Gruber is also Distinguished Professor of Biology and Environmental Sciences at the City University of New York and has been a National Geographic Explorer since 2014. His two decades of research before CETI, focused on climate, coral reef and deep ocean science. His laboratory invented technologies to perceive the underwater world from the perspective of marine animals, such as the “shark-eye-camera.” His research team discovered over 200 new species of biofluorescent fish and made the first observations of biofluorescence in sea turtles.
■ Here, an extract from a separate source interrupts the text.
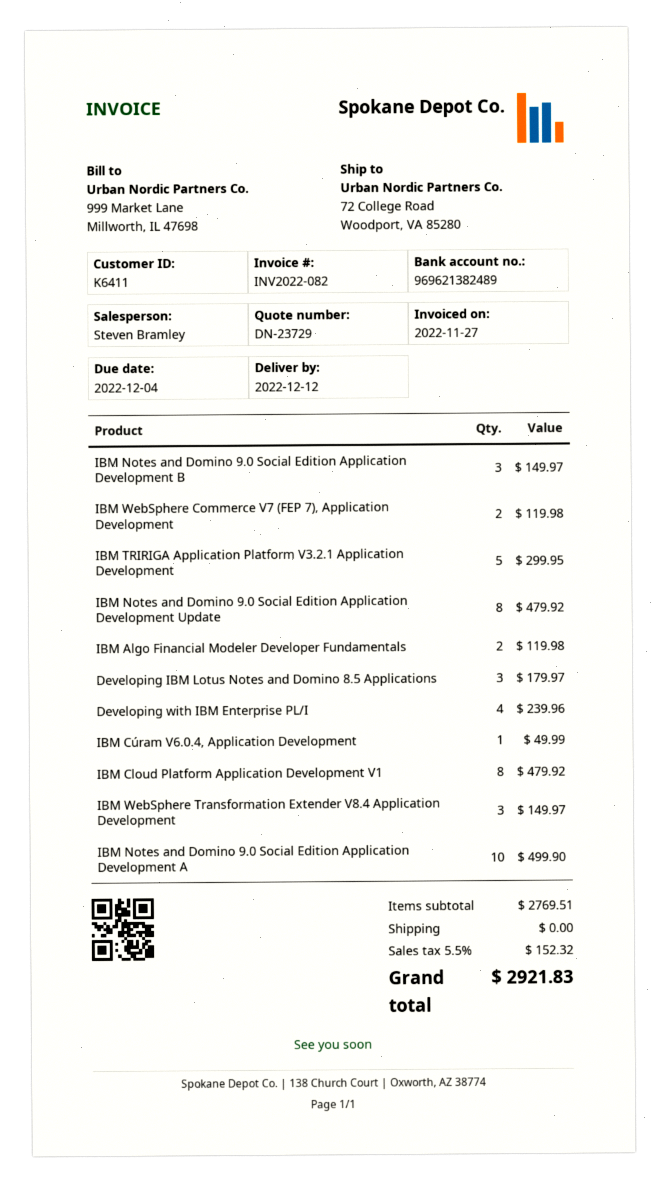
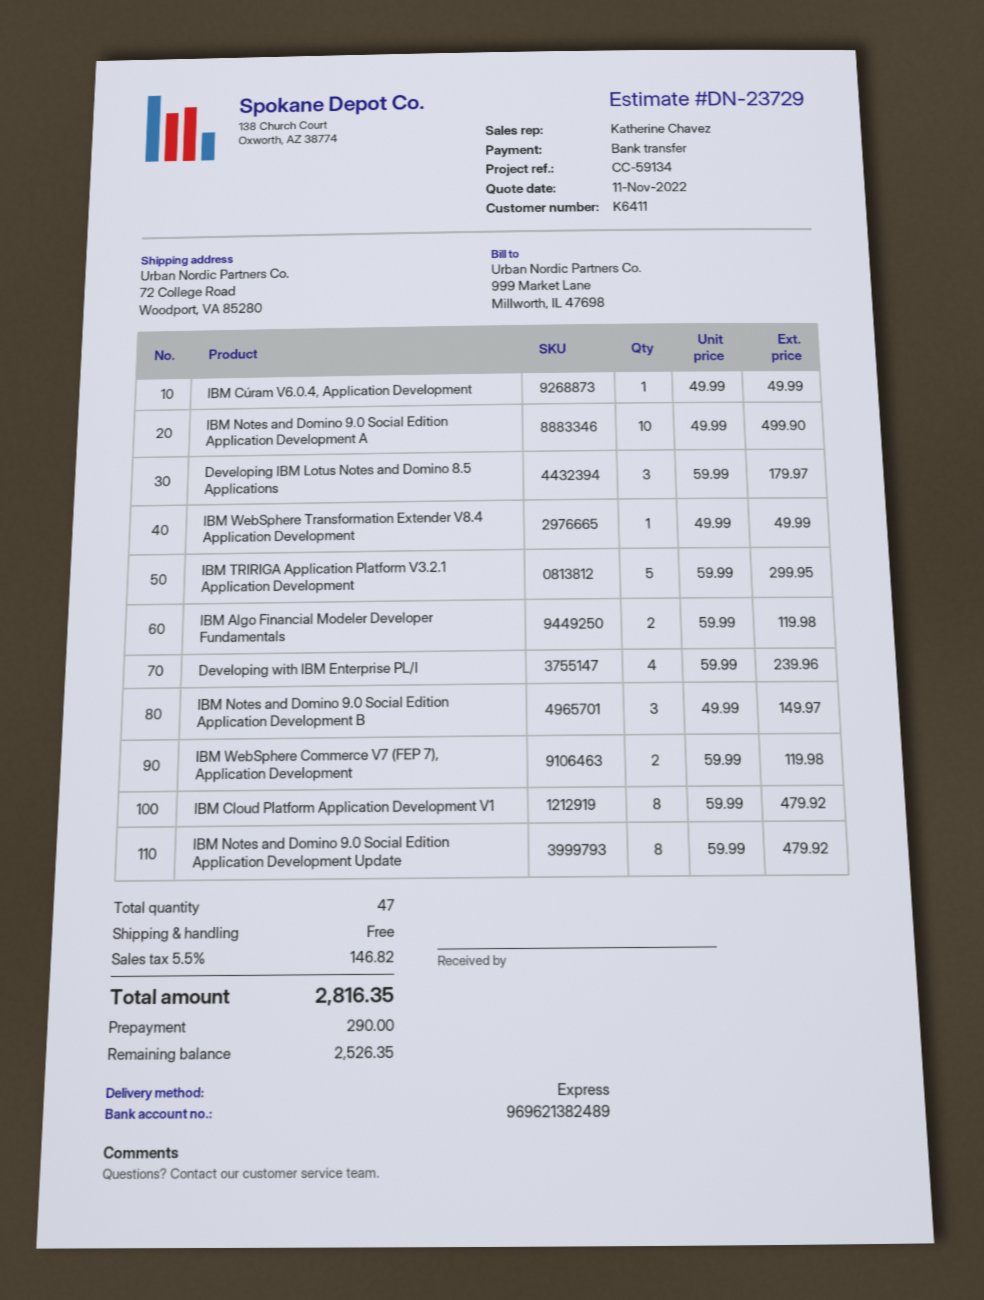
sales rep: Steven Bramley -> Katherine Chavez
IBM WebSphere Transformation Extender V8.4 Application Development: 3 for 149.97 -> 1 for 49.99
tax: 5.5% = 152.32 -> 5.5% = 146.82
total: 2921.83 -> 2816.35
And, through his long-standing collaboration with the Harvard Microrobotics Laboratory, Gruber has helped engineer some of the most gentle robotic systems ever created to study and interact with marine life.
Gruber also integrates science and art to expand public understanding of the natural world. He has collaborated with pioneering video and performance artist Joan Jonas for over a decade and co-curated the 2022 exhibition “Who Speaks for the Oceans?” at the Mishkin Gallery and the Tarble Arts Center. He holds a PhD in biological oceanography from the Rutgers Institute of Marine and Coastal Sciences and master’s degrees in coastal environmental management from Duke University and in journalism from Columbia University. From 2017-2018, David was a Fellow at the Radcliffe Institute for Advanced Study at Harvard University.